Pengajaran yang benar, sehat dan seimbang akan membuat kita mengalami perubahan motivasi, tujuan, harapan dan pengertian dalam ikut Tuhan. Kalau sudah beres, maka Tuhan akan membawa kita melewati jalan yang paling dekat.

Dalam pelayanan, saya sangat sering melihat orang-orang yang tidak mau hadir dalam sesi ibadah, tetapi masuk ruang ibadah setelah sesi pemberitaan firman selesai. Mereka rela berdesak-desakan untuk mencari doa pribadi, terutama mencari nubuat-nubuat. Sebagai hamba Tuhan, saya sangat jengkel melihat prilaku tidak sehat seperti itu. Entah di tempat ibadah, di persekutuan, bahkan di Doa Semalaman yang kami adakan, banyak yang datang ketika sudah pagi untuk minta didoakan. Bagaimana janji Tuhan bisa dipisahkan dari kehendak Tuhan lewat firmanNya? Mungkinkah mereka mengalami penggenapan janji Tuhan kalau tidak mau belajar jalan-jalan Tuhan? Tetapi saya melihat banyak tempat dan pengurus hanya fokus kuantitas yang hadir, bukan meningkatkan kualitas yang hadir. Mereka berusaha memperlebar jalan ke sorga—yang mana jelas Firman Tuhan katakan bahwa jalan itu sempit. Hebat mereka, daripada saya bilang sesat mereka. Bahkan ada tempat ibadah yang mengundang saya melayani tetapi membatasi sesi firman hanya lima belas menit dan seterusnya sak kuate menumpangkan tangan mendoakan dan menubuatkan barisan sesat pengemis doa dan pemulung nubuat.

Sebagai pembicara saya sangat merasakan tekanan dan harapan sang pengundang untuk menyampaikan yang ringan-ringan, lucu, fokus janji-janji berkat dan terus ingatkan aneka persembahan, taburan, buah sulung kepada jemaat.

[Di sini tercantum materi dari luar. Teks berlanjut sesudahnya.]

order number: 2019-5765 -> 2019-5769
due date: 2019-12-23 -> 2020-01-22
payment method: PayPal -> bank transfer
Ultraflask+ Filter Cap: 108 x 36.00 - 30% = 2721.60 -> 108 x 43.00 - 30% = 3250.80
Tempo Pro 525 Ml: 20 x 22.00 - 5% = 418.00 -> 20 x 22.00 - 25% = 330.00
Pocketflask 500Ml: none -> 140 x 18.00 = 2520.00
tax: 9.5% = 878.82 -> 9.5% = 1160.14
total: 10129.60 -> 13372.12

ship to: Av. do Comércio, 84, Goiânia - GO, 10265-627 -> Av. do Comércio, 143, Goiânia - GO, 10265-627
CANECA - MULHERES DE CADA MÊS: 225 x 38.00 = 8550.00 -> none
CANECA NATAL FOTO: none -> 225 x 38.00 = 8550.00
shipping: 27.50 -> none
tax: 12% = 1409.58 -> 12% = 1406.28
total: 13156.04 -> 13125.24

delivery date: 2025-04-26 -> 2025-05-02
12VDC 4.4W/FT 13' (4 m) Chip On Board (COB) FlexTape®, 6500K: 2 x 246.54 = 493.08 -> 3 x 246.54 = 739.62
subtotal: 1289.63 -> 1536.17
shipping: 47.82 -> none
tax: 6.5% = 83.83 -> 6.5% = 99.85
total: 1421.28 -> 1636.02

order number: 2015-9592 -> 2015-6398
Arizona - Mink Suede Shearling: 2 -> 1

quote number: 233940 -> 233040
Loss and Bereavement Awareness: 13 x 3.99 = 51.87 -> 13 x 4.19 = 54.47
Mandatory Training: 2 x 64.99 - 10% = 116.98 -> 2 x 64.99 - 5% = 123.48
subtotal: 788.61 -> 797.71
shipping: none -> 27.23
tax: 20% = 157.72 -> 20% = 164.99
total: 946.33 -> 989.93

Syukurnya saya dipanggil Tuhan melayani—bukan atas kehendak sendiri masuk ke dalam pelayanan; tidak seperti syair lagu waktu saya SD, “…membuang diri ke ladang Tuhan, saudara.”

Tugas kami menyampaikan kehendak Tuhan dan pengajaranNya, bukan mengiming-iming jemaat tentang hidup nyaman, janji-janji kekayaan, money game-tabur akan dilipat-gandakan.
Tuhan Yesus bukan pengganda uang.

Akhir kata, percaya Dia akan meratakan gunung yang terlalu tinggi di depan kita, dan tetap mau berubah dan diubah, agar dilihat siap dipimpin melalui jalan yang paling dekat ke tujuan.